● **THE PROBLEM**
The answer is the complete listing below, written out again exactly.
Segment Start: MATERIAL FOR THIS TASK
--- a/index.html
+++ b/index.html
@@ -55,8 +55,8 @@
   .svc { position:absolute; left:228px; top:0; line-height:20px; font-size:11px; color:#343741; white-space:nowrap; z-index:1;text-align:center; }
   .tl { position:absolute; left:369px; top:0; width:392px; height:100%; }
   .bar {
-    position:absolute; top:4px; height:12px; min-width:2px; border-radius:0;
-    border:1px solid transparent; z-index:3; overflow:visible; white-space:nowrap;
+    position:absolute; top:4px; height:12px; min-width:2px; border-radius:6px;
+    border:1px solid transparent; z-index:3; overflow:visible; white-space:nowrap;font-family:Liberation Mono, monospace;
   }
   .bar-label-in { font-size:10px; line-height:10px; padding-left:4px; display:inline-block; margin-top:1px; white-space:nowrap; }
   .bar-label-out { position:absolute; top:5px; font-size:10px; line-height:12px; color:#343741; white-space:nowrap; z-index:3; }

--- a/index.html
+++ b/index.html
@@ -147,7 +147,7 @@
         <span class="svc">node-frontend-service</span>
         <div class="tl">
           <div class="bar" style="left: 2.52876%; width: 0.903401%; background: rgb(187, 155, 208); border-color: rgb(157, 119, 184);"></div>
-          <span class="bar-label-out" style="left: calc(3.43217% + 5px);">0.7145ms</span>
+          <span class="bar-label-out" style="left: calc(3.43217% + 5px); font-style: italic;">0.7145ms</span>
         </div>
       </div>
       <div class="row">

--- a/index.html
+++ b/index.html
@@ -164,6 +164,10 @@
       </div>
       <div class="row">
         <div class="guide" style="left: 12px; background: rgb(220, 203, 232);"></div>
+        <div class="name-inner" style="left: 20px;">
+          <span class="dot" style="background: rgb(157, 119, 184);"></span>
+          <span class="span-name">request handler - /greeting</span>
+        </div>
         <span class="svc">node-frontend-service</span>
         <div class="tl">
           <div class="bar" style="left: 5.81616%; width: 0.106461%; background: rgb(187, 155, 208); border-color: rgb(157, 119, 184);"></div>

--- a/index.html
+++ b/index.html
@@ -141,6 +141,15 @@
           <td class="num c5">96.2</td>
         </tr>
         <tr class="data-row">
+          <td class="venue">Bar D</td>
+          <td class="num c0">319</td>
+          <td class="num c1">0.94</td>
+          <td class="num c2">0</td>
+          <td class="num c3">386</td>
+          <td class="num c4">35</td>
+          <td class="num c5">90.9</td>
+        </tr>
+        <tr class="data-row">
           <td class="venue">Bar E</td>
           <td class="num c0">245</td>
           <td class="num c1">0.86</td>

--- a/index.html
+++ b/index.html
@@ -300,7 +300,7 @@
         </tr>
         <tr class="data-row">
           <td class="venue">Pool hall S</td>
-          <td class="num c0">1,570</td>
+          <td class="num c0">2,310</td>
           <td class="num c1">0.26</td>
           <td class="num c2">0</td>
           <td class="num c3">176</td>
Segment End: MATERIAL FOR THIS TASK
● **RESPONSE BOX**
--- a/index.html
+++ b/index.html
@@ -55,8 +55,8 @@
   .svc { position:absolute; left:228px; top:0; line-height:20px; font-size:11px; color:#343741; white-space:nowrap; z-index:1;text-align:center; }
   .tl { position:absolute; left:369px; top:0; width:392px; height:100%; }
   .bar {
-    position:absolute; top:4px; height:12px; min-width:2px; border-radius:0;
-    border:1px solid transparent; z-index:3; overflow:visible; white-space:nowrap;
+    position:absolute; top:4px; height:12px; min-width:2px; border-radius:6px;
+    border:1px solid transparent; z-index:3; overflow:visible; white-space:nowrap;font-family:Liberation Mono, monospace;
   }
   .bar-label-in { font-size:10px; line-height:10px; padding-left:4px; display:inline-block; margin-top:1px; white-space:nowrap; }
   .bar-label-out { position:absolute; top:5px; font-size:10px; line-height:12px; color:#343741; white-space:nowrap; z-index:3; }

--- a/index.html
+++ b/index.html
@@ -147,7 +147,7 @@
         <span class="svc">node-frontend-service</span>
         <div class="tl">
           <div class="bar" style="left: 2.52876%; width: 0.903401%; background: rgb(187, 155, 208); border-color: rgb(157, 119, 184);"></div>
-          <span class="bar-label-out" style="left: calc(3.43217% + 5px);">0.7145ms</span>
+          <span class="bar-label-out" style="left: calc(3.43217% + 5px); font-style: italic;">0.7145ms</span>
         </div>
       </div>
       <div class="row">

--- a/index.html
+++ b/index.html
@@ -164,6 +164,10 @@
       </div>
       <div class="row">
         <div class="guide" style="left: 12px; background: rgb(220, 203, 232);"></div>
+        <div class="name-inner" style="left: 20px;">
+          <span class="dot" style="background: rgb(157, 119, 184);"></span>
+          <span class="span-name">request handler - /greeting</span>
+        </div>
         <span class="svc">node-frontend-service</span>
         <div class="tl">
           <div class="bar" style="left: 5.81616%; width: 0.106461%; background: rgb(187, 155, 208); border-color: rgb(157, 119, 184);"></div>

--- a/index.html
+++ b/index.html
@@ -141,6 +141,15 @@
           <td class="num c5">96.2</td>
         </tr>
         <tr class="data-row">
+          <td class="venue">Bar D</td>
+          <td class="num c0">319</td>
+          <td class="num c1">0.94</td>
+          <td class="num c2">0</td>
+          <td class="num c3">386</td>
+          <td class="num c4">35</td>
+          <td class="num c5">90.9</td>
+        </tr>
+        <tr class="data-row">
           <td class="venue">Bar E</td>
           <td class="num c0">245</td>
           <td class="num c1">0.86</td>

--- a/index.html
+++ b/index.html
@@ -300,7 +300,7 @@
         </tr>
         <tr class="data-row">
           <td class="venue">Pool hall S</td>
-          <td class="num c0">1,570</td>
+          <td class="num c0">2,310</td>
           <td class="num c1">0.26</td>
           <td class="num c2">0</td>
           <td class="num c3">176</td>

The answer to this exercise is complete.